Why Might a New Fashion Designer Need a Lawyer?

I've always wondered: when does a new fashion designer need to consult with a lawyer? When you're starting out there is just so much to know and it's really hard to understand what's important. Most new designers are so happy to sign a contract with their first PR (they usually just feel lucky that someone will take them on!), and you might design a diffusion collection for a high street brand, and you might have sold some of the pieces from your first collection without understanding their real value.

I had the opportunity to ask Intellectual Property/Commercial lawyer, Louisa Hetherington why might a new designer need a lawyer?

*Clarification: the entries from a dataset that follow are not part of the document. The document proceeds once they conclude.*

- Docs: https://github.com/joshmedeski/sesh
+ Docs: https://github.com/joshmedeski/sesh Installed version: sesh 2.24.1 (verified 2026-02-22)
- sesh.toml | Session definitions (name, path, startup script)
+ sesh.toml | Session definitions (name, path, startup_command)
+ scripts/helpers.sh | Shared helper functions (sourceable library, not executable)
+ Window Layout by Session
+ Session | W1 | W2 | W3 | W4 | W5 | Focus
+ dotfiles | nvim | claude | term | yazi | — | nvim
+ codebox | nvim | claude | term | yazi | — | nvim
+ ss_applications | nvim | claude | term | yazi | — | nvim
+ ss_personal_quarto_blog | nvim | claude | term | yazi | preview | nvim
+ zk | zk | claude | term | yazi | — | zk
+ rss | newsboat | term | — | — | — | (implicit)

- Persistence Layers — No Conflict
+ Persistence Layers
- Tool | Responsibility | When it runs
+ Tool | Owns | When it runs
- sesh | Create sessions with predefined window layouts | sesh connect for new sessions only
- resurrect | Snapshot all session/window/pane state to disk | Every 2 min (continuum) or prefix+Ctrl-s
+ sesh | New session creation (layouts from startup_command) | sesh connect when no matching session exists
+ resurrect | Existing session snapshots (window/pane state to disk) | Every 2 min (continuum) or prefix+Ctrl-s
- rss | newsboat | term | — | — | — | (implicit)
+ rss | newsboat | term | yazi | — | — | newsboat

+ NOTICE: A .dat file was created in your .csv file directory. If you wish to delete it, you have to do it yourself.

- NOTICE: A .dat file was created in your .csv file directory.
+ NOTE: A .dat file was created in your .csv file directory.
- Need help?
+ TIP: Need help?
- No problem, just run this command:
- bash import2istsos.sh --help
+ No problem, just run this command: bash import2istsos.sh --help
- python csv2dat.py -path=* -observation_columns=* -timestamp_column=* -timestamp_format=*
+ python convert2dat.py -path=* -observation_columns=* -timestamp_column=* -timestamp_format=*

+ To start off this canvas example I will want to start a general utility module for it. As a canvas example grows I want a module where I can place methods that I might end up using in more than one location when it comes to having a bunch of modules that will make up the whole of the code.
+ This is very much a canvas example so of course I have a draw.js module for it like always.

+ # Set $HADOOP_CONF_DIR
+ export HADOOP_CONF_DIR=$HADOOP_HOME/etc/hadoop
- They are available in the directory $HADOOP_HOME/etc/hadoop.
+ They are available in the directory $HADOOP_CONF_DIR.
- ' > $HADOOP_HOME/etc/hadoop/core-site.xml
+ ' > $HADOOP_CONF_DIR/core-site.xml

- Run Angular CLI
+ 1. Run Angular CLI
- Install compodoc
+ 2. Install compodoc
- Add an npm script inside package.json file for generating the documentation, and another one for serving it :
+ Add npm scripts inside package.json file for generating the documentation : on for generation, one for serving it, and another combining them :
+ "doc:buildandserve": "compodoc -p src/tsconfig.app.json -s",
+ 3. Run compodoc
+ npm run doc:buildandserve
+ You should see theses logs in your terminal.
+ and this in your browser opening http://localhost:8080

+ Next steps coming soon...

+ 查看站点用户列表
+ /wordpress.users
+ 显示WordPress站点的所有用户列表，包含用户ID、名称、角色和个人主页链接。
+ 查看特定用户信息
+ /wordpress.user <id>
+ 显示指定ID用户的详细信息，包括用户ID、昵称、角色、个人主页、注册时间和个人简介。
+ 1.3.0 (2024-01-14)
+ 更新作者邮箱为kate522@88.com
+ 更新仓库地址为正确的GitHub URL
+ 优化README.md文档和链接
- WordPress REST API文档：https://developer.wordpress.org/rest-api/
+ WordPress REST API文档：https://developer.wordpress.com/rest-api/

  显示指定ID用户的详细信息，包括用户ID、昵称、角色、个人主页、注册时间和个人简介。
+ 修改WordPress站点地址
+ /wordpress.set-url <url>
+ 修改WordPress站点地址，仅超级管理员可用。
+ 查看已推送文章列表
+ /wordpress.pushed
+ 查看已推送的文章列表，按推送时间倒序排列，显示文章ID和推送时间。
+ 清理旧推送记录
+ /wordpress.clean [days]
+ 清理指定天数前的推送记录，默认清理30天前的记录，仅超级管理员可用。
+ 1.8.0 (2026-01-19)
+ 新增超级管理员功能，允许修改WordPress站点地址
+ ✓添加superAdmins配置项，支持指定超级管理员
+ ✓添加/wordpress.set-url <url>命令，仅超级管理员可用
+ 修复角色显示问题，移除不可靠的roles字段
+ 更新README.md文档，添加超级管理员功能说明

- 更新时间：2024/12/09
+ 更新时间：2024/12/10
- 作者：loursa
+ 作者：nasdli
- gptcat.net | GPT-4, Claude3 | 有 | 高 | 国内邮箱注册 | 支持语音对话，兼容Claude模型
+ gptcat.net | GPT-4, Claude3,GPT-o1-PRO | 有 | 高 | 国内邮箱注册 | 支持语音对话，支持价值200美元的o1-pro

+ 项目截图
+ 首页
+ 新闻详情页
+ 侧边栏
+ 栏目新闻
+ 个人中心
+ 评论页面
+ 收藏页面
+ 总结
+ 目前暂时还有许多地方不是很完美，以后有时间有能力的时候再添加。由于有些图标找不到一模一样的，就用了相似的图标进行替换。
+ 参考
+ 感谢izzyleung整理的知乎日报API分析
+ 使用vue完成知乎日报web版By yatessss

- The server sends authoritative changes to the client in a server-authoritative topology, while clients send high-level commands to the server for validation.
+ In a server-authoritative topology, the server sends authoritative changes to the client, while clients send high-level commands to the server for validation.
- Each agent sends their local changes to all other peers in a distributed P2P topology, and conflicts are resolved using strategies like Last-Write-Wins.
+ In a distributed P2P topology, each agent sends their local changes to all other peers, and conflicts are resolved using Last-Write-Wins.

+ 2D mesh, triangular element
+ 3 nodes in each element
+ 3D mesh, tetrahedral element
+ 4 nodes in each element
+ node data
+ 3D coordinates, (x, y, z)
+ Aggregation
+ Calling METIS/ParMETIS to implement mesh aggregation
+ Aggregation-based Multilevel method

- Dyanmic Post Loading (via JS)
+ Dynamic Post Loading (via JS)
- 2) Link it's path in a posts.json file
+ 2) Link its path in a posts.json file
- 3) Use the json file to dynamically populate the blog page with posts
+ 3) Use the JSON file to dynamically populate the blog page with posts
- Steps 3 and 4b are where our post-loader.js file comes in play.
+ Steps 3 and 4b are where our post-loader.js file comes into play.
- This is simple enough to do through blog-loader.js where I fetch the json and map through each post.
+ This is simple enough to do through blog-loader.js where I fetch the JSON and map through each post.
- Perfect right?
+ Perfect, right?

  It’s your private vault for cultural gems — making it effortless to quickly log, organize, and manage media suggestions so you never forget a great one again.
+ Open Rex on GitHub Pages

Here's what she had to say:

Creative work is precious: the amount of hard work involved in putting a collection together and showing it is enormous, as is its potential commercial value. The last thing a designer, launching a new label or showing a collection for the first time, needs is to find his or her creativity and hard work on the shelves of a high street store 48 hours after presenting the collection. Unfortunately, this does sometimes happen.

Protection is key and there are all kinds of ways of protecting both your creativity (your intellectual property) and business interests. One crucial way of protecting your rights is to apply to register your business' name or label as a trade mark. This gives you the right to prevent others from using that name or trading off your reputation. Registering key web addresses as domain names is also important. Another useful step is to apply to register your designs. These can make it much easier to beat off copycats. 

Whilst registration will give you additional, stronger rights, if you don't have any, there are other rights, such as copyright and unregistered design rights, which exist to protect you. Intellectual property lawyers can provide guidance and assistance in ensuring that trade marks and key designs are properly registered, as well as advising on these other forms of protection.

In addition, what do you do when your business begins to take off and you need to engage manufacturers, distributors, PR agents, marketing assistants, retailers and other business partners? How do you protect your ideas during the discussion stages? What about starting up an online business and selling through a website? What are the regulations you have to comply with? 

It is very important to have written contracts in place to protect your interests, particularly for new designers just beginning to feel their way in the business world. Commercial lawyers can assist in negotiating and drafting contracts and confidentiality agreements on your behalf so that you are adequately protected. This way, you are less likely to end up in dispute with the other party and, if that other party runs off with your ideas, you will have some recourse against them. Commercial lawyers can also advise on exactly what you need to do to ensure your website is fully compliant.

Finally, what do you do if a copycat comes along and you find your designs on the shelves of a high-street store, or online, or anywhere for that matter? Or, you find another business attempting to use your label name or trade mark? Enforcing your rights is important in order to stop others from exploiting your hard work, claiming it as their own and trading off your reputation. A well-crafted letter from a lawyer to the copycat can be very effective in stopping copying and, hopefully, recovering some money. If this doesn't work, you may need to start legal proceedings and a lawyer can help you through this to get the solution (and compensation) you want. If you have registrations and good contracts in place it is usually much more straightforward, quicker and cheaper to enforce your rights.

Getting advice early on, protecting your rights through registration and ensuring you have good written contracts in place doesn't have to cost the earth and prevention is better than cure. See it as an important foundation stone, an investment in the future and a way of preventing you incurring higher costs if things go wrong at a later stage.